The quantitative evaluation results are provided in Table 4 for the fusion of 1000 × 1000 pixel optical and SAR image pairs. In quantitative evaluations for large-pixel optical and SAR image fusion tasks, MRLF—leveraging its multi-resolution hierarchical architecture—demonstrates significant advantages in key metrics: both Information Entropy (EN = 6.95) and Gradient Similarity (GS = 0.835) reach the highest values, directly reflecting the model’s excellent ability to retain image information richness and gradient consistency. The leading advantage of EN stems from decomposing input features into global low-resolution semantics and local high-resolution details, combined with a residual compression module that retains multi-scale information to avoid information loss in large-pixel data. The highest value of GS is attributed to the synergy of the dual attention fusion module and multi-scale perceptual loss: channel attention dynamically weights SAR’s intensity features and optical’s spectral features, spatial attention focuses on edge and texture regions, and the Gaussian-Laplacian operator constrains gradient similarity to ensure natural fusion of structural details in large-scale scenes. Additionally, the excellent performance of FSIM (0.660, ranked second) is closely related to the radiometric consistency enhancement design: the Complementary Feature Extraction Model (CFEM) quantifies brightness distribution differences between SAR and fused results via a pre-trained VGG network, aligns radiometric features using Gram matrices, reduces cross-modal artifacts, and thus improves feature matching accuracy. The competitiveness of PSNR (ranked third) together with these results validates that MRLF achieves the optimal balance between information fidelity, structural integrity, and visual clarity in large-pixel fusion tasks through its integrated design of multi-resolution decomposition, attention mechanisms, and adaptive radiometric correction.

4.3. Ablation Experiment

This section aims to validate the MRLF model’s effectiveness via ablation experiments on the Dongying dataset, including those for Multi-Resolution Hierarchical Fusion, Complementary Feature Extraction Model, fusion strategies, and sampling strategies, to analyze and evaluate its performance under different conditions.
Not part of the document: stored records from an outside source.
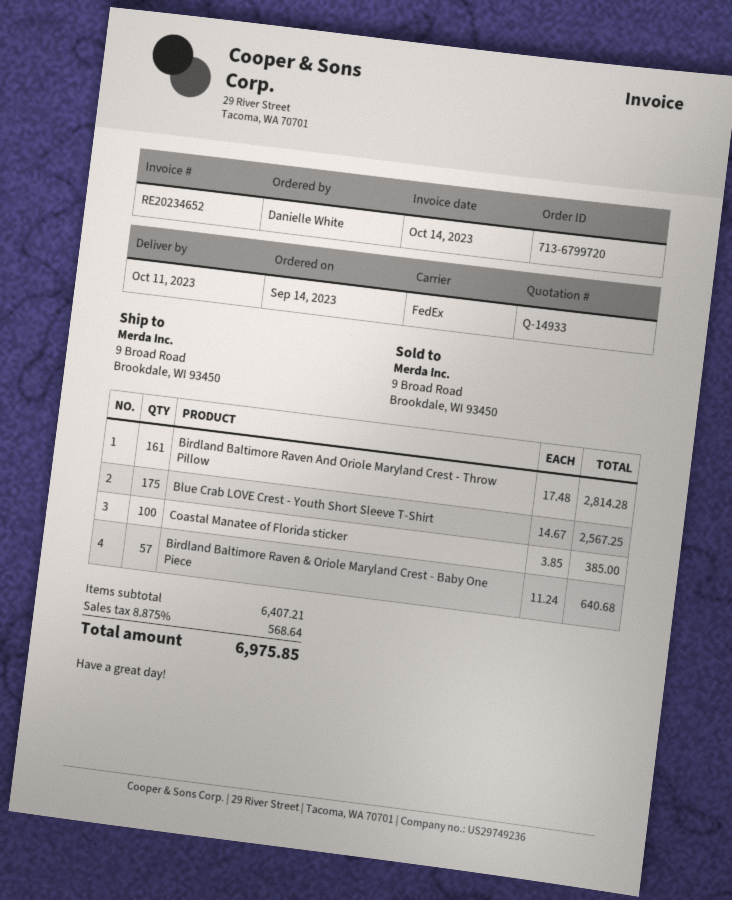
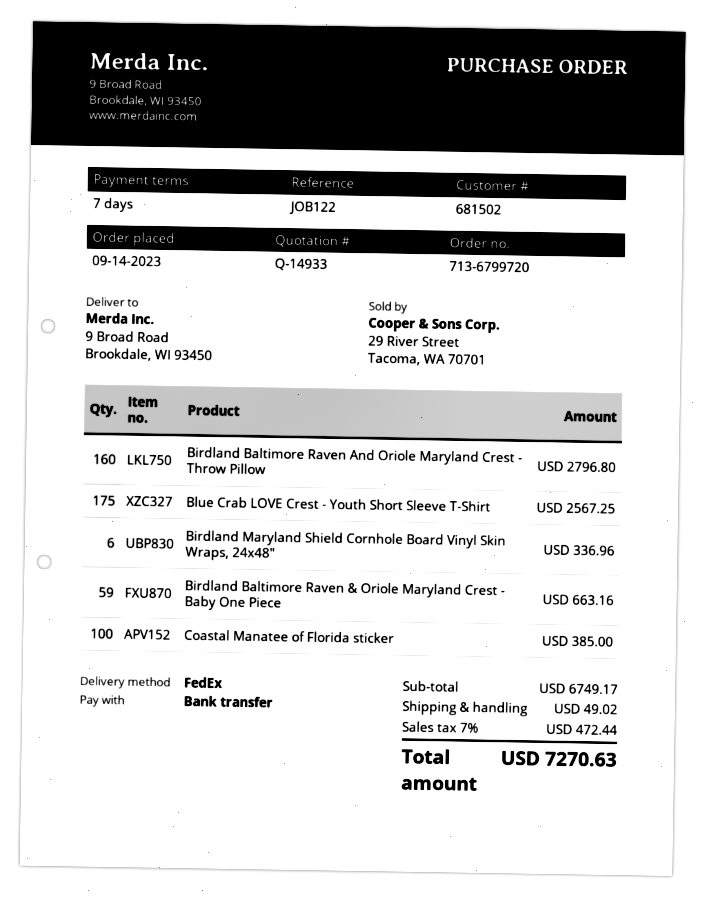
Birdland Baltimore Raven And Oriole Maryland Crest - Throw Pillow: 161 for 2814.28 -> 160 for 2796.80
Birdland Baltimore Raven & Oriole Maryland Crest - Baby One Piece: 57 for 640.68 -> 59 for 663.16
Birdland Maryland Shield Cornhole Board Vinyl Skin Wraps, 24x48": none -> 6 for 336.96
subtotal: 6407.21 -> 6749.17
shipping: none -> 49.02
tax: 8.875% = 568.64 -> 7% = 472.44
total: 6975.85 -> 7270.63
4.3.1. Multi-Resolution Hierarchical Fusion

In this section, we discuss the impact of the multi-resolution fusion modules proposed in this paper on fusion results. In NO.1, we only use the fusion module with the same resolution; in NO.2, we only use the fusion module with different resolutions; in NO.3, we only use the fusion module for high-resolution features (i.e., modules a = 1 and a = 2 ); in NO.4, we use the fusion module for low-resolution features (i.e., a = 3 , a = 4 , and a = 5 ). The remaining experiments all employ a single fusion module to fuse features from different levels. This set of experiments was also conducted on the Dongying dataset, and Table 5 presents the quantitative evaluation results.
As shown in Table 5, the quantitative results of the fusion modules with different resolutions indicate: NO.1 (same resolution) achieves the best performance in SF (18.32) and GS (0.854); high-resolution fusion leads in EN with 6.72 and SSIM stabilizes at 0.63; among the parameterized experiments, a = 2 performs best comprehensively (with the highest EN, SF, FSIM, and PSNR). Overall, multi-resolution methods (e.g., NO.3 and a = 2) outperform single-resolution methods, while key metrics decline for low-resolution cases (a = 4, a = 5), validating the importance of balancing resolutions for retaining both detail and global information.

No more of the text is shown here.